- Born: 1990 or 1991 (age 35–36) Boca Raton, Florida
- Education: Vanderbilt University
- Occupations: Writer, activist, actor, public speaker
- Known for: Transgender advocacy
- Website: myfriendtyler.com

= Tyler Ford =

Writer and public speaker

Tyler Ford is a writer, activist, actor, and public speaker who advocates for transgender and non-binary people. Ford appeared as the first transgender contestant on The Glee Project in 2012. Ford lives and works in New York City.

== Life ==
Designated female at birth and raised by a single mother in Boca Raton, Florida, Ford transitioned to male in college, but later came to identify as agender. Ford is of mixed black and white Jewish ethnicity. Their writing and speaking frequently addresses their challenges living as a transgender person of color.

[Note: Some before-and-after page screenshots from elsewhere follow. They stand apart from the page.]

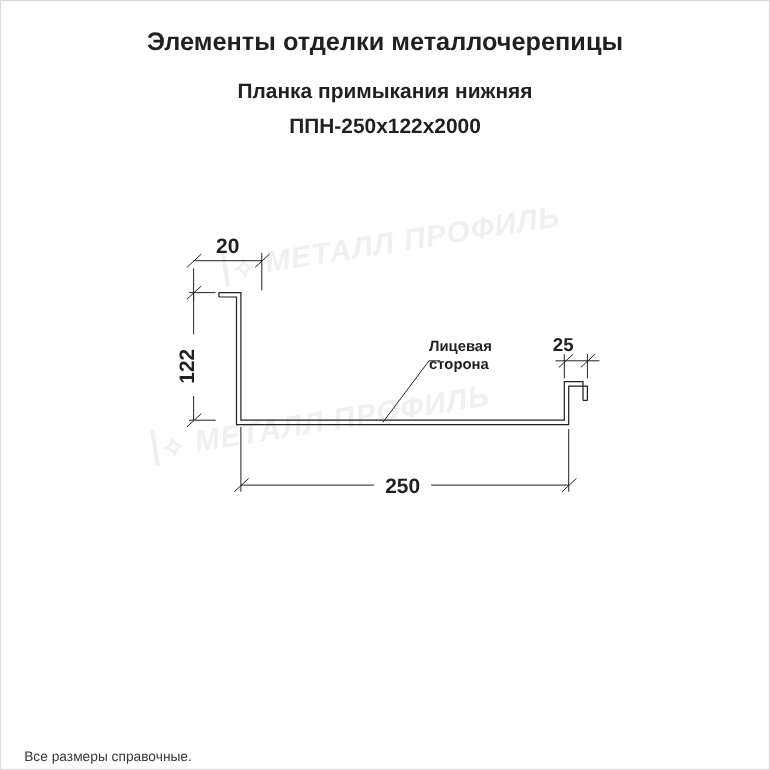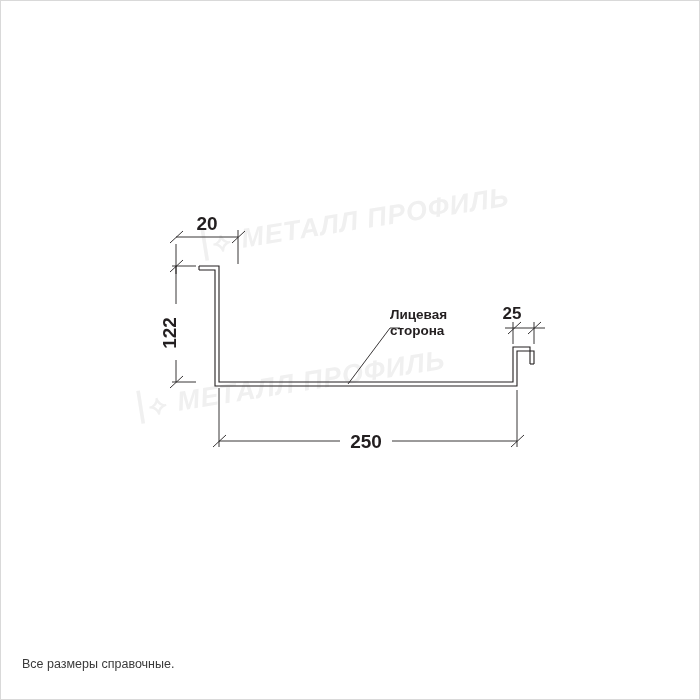--- a/index.html
+++ b/index.html
@@ -80,21 +80,21 @@
   .wm .wm-mark {
     display: inline-block;
     margin-right: 10px;
     font-style: normal;
   }
   .wm1 { left: 196px; top: 205px; transform: rotate(-9deg); }
   .wm2 { left: 132px; top: 368px; transform: rotate(-9deg); }
   .footer {
     position: absolute;
     left: 22px;
-    bottom: 26px;
+    bottom: 2px;
     font-size: 12.5px;
     line-height: 19px;
     color: #3a3a3a;
   }
   .footer div { white-space: nowrap; }
   svg text {
     font-family: "Liberation Sans", sans-serif;
     fill: #231f20;
   }
   .dim-label {
@@ -116,20 +116,25 @@
 
   <div class="watermarks">
     <div class="wm wm1">
       <span class="wm-mark">⎮⟡</span><span>МЕТАЛЛ ПРОФИЛЬ</span>
     </div>
     <div class="wm wm2">
       <span class="wm-mark">⎮⟡</span><span>МЕТАЛЛ ПРОФИЛЬ</span>
     </div>
   </div>
 
+  <div class="titles">
+    <div class="title-main">Элементы отделки металлочерепицы</div>
+    <div class="title-sub">Планка примыкания нижняя</div>
+    <div class="title-code">ППН-250х122х2000</div>
+  </div>
 
   <div class="drawing">
     <svg width="700" height="400" viewBox="0 0 700 400">
 
       <g stroke="#231f20" stroke-width="1.1" fill="none" stroke-linejoin="miter">
 
         <path d="M 199,134 L 219,134 L 219,250 L 513,250 L 513,215 L 530,215 L 530,232"></path>
 
         <path d="M 199,138 L 215,138 L 215,254 L 517,254 L 517,219 L 534,219 L 534,232"></path>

Ford gained national attention when Miley Cyrus brought them as her date to The Foundation for AIDS Research (AMFAR) gala in 2015. Cyrus sought to raise awareness of people with non-binary gender identities as part of her LGBTQ advocacy work with the Happy Hippie Foundation; Ford and their friend Ariana Grande joined Cyrus in that effort.

== Work and activism ==

=== Writing ===
Ford wrote an article for The Guardian in 2015 and has written multiple articles for them. in 2017 and again in 2018. They have written for MTV, Rookie, and other web sites.

=== Public speaking ===
Ford has presented at South by Southwest (SXSW). They gave the opening remarks for New York Youth Pride parade in 2018, in which they talked about their coming out and transition.

=== Television ===
In June 2017, Ford began voicing a non-binary character Milo on the Amazon Video animated series Danger & Eggs.

== Awards and recognition ==
Ford was named as one of MTV's best social media stars in 2015, and as one of the Dazed 100 visionary talents in 2016.